Mattachioni East on Gerrard St. is the second location of the bakery, bodega and pizzeria that first opened in the Junction Triangle.
The storefront near Gerrard and Coxwell in Little India distinguishable only by a simple red "M" gives way to a space larger than the original shop. David Mattachioni opened up the first location in 2015, a natural next step after a 14-year stint at Terroni.
Here, Italian grocery essentials stock the shelves and grub responsible for their growing reputation like naturally-leavened pizzas are made to order toward the back in an open kitchen.
A bright red and white peperoncini wall will be one of the first things you'll lay your eyes on when walking through the door, a nod to yet another Mattachioni classic.
Find the real stuff next to extra virgin olive oil from Italy that's bottled in-house. The chili peppers are pickled in the back by Mattachioni, himself, with 10,000 bottled just this season. True fans would be wise to throw in one of the peperoncini toques also available.

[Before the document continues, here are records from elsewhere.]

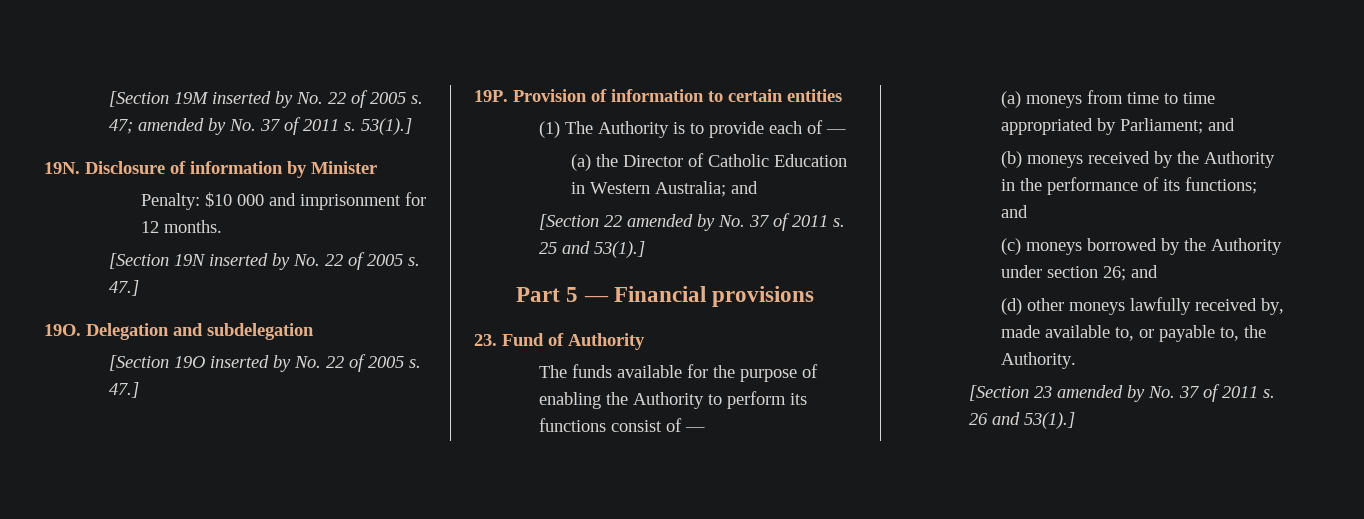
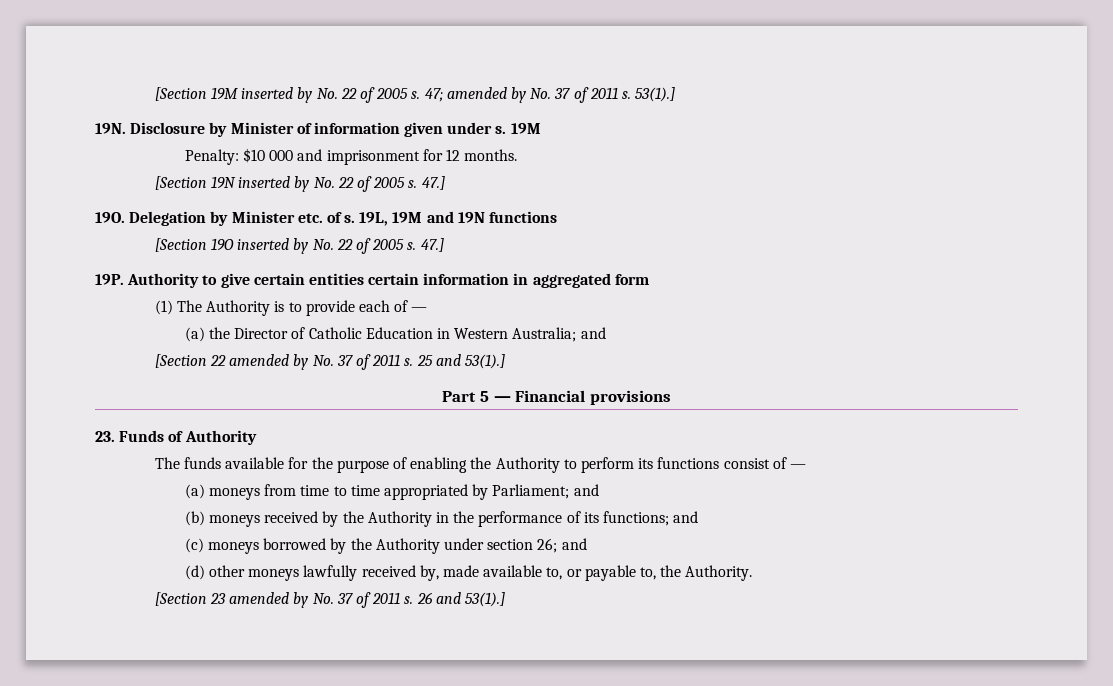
- Disclosure of information by Minister
+ Disclosure by Minister of information given under s. 19M
- Delegation and subdelegation
+ Delegation by Minister etc. of s. 19L, 19M and 19N functions
- Provision of information to certain entities
+ Authority to give certain entities certain information in aggregated form
- 23. Fund of Authority
+ 23. Funds of Authority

Considering fresh bread was one of the first things sold at the original location, it's only right that sourdough, focaccia and Pullman loaves are made fresh every morning – and never stay until the next day. Right beside that is homemade granola and pancake mix.

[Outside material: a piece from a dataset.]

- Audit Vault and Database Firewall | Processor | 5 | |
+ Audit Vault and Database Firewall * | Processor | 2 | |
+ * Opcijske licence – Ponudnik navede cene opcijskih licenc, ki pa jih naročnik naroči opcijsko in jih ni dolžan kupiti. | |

All other dinner supplies are kept at the ready including rose and basil pesto sauces to pair with dried pasta and their pizza sourdough, so you can do your best to recreate Mattachioni favourites at home.

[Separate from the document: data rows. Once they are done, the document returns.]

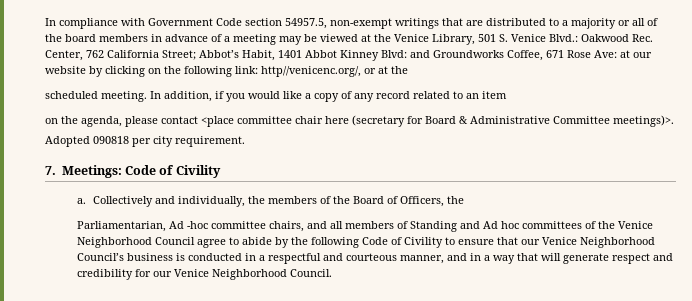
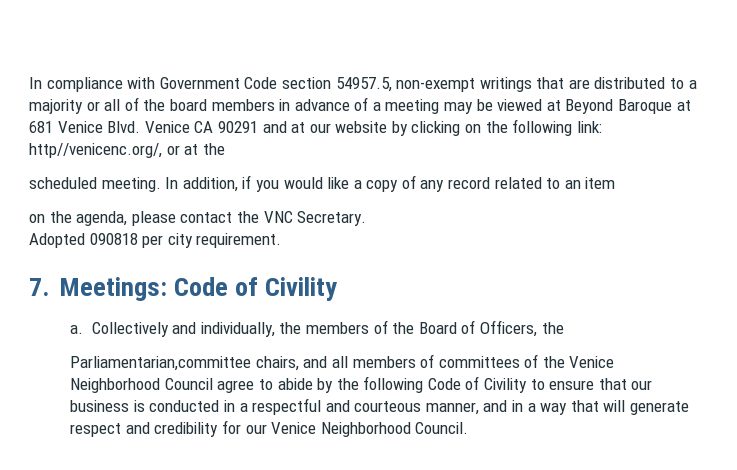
- In compliance with Government Code section 54957.5, non-exempt writings that are distributed to a majority or all of the board members in advance of a meeting may be viewed at the Venice Library, 501 S. Venice Blvd.: Oakwood Rec. Center, 762 California Street; Abbot’s Habit, 1401 Abbot Kinney Blvd: and Groundworks Coffee, 671 Rose Ave: at our website by clicking on the following link: http//venicenc.org/, or at the
+ In compliance with Government Code section 54957.5, non-exempt writings that are distributed to a majority or all of the board members in advance of a meeting may be viewed at Beyond Baroque at 681 Venice Blvd. Venice CA 90291 and at our website by clicking on the following link: http//venicenc.org/, or at the
- on the agenda, please contact <place committee chair here (secretary for Board & Administrative Committee meetings)>.
+ on the agenda, please contact the VNC Secretary.
- Parliamentarian, Ad -hoc committee chairs, and all members of Standing and Ad hoc committees of the Venice Neighborhood Council agree to abide by the following Code of Civility to ensure that our Venice Neighborhood Council’s business is conducted in a respectful and courteous manner, and in a way that will generate respect and credibility for our Venice Neighborhood Council.
+ Parliamentarian,committee chairs, and all members of committees of the Venice Neighborhood Council agree to abide by the following Code of Civility to ensure that our business is conducted in a respectful and courteous manner, and in a way that will generate respect and credibility for our Venice Neighborhood Council.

Don't forget to grab one of the deeper and delicious'er cakes for dessert, a homemade take on McCain. Funfetti or dark chocolate with decadent Swiss meringue buttercream and chocolate frosting are the two options.
If you're not in the mood to do any kitchen prep of your own or are just in need of a snack once groceries are out of the way, Italian eats like pizza, panini and hearty salads are all on the menu.
The 13 different thin-crust pizzas are rolled with naturally leavened sourdough made simply from fermented flour, water and salt. Then, popped in the wood-burning oven. Each of the blistery-crusted pies comes uncut and in one size.
Stefano Mistruzzi ($21) gets tomato, fresh buffalo mozzarella, arugula and prosciutto crudo.
The S. Pagliacolo ($21) happens to be named after the chef who trained Mattachioni to make pizza at Terroni, Cosimo Paliacolo. This one comes with no tomato sauce but plenty of mozzarella, rapini, smoked provolone and homemade sausage to stand in for flavour.
You really can't go wrong with a classic Margherita ($16), here especially. The simple toppings leave room for you to savour the taste of the slightly charred dough and fresh tomato sauce.
Bresaola ($16) is one of the starters on the menu. The beef tenderloin is cured in-house and served with arugula, Parmigiano and a sprinkling of extra virgin olive oil. A bowl of sourdough on the side balances the salty meat perfectly.
Crostini ($9) comes with two pieces of loaded toast, one similar to a Caprese with garlic, marinated tomato, stracciatella and Parmigiano, and my favourite of the two with gorgonzola, pecan, honey and speck.
One of the salads on-offer is the funghi perosen ($15), which is served warm with plenty of pickled cremini and oyster mushrooms.
Nothing would pair with a meal at Mattachioni better than a classic negroni. New to the takeout menu this year, you can get bottles of the housemade cocktail in various sizes.